- [Your instructions]: Set down the data below in full and exactly, minus the pictures.
(Data to examine begins)
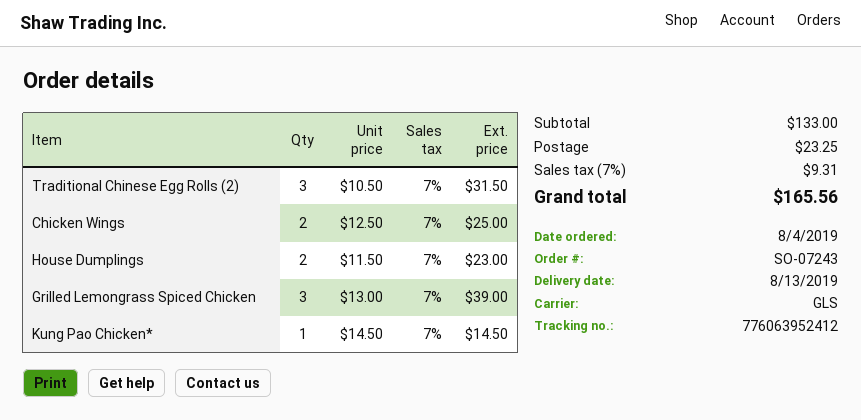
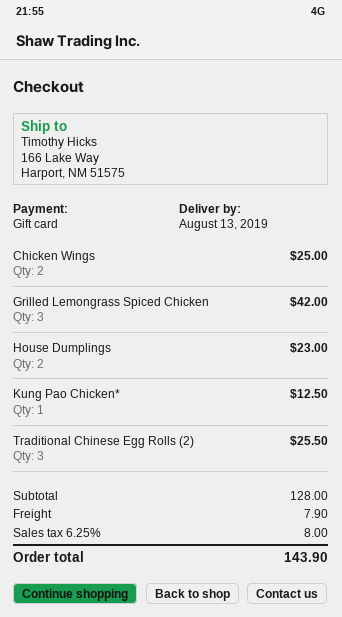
Traditional Chinese Egg Rolls (2): 3 for 31.50 -> 3 for 25.50
Grilled Lemongrass Spiced Chicken: 3 for 39.00 -> 3 for 42.00
Kung Pao Chicken*: 1 for 14.50 -> 1 for 12.50
subtotal: 133.00 -> 128.00
shipping: 23.25 -> 7.90
tax: 7% = 9.31 -> 6.25% = 8.00
total: 165.56 -> 143.90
(Data to examine ends)
- [Problem solution]:
Traditional Chinese Egg Rolls (2): 3 for 31.50 -> 3 for 25.50
Grilled Lemongrass Spiced Chicken: 3 for 39.00 -> 3 for 42.00
Kung Pao Chicken*: 1 for 14.50 -> 1 for 12.50
subtotal: 133.00 -> 128.00
shipping: 23.25 -> 7.90
tax: 7% = 9.31 -> 6.25% = 8.00
total: 165.56 -> 143.90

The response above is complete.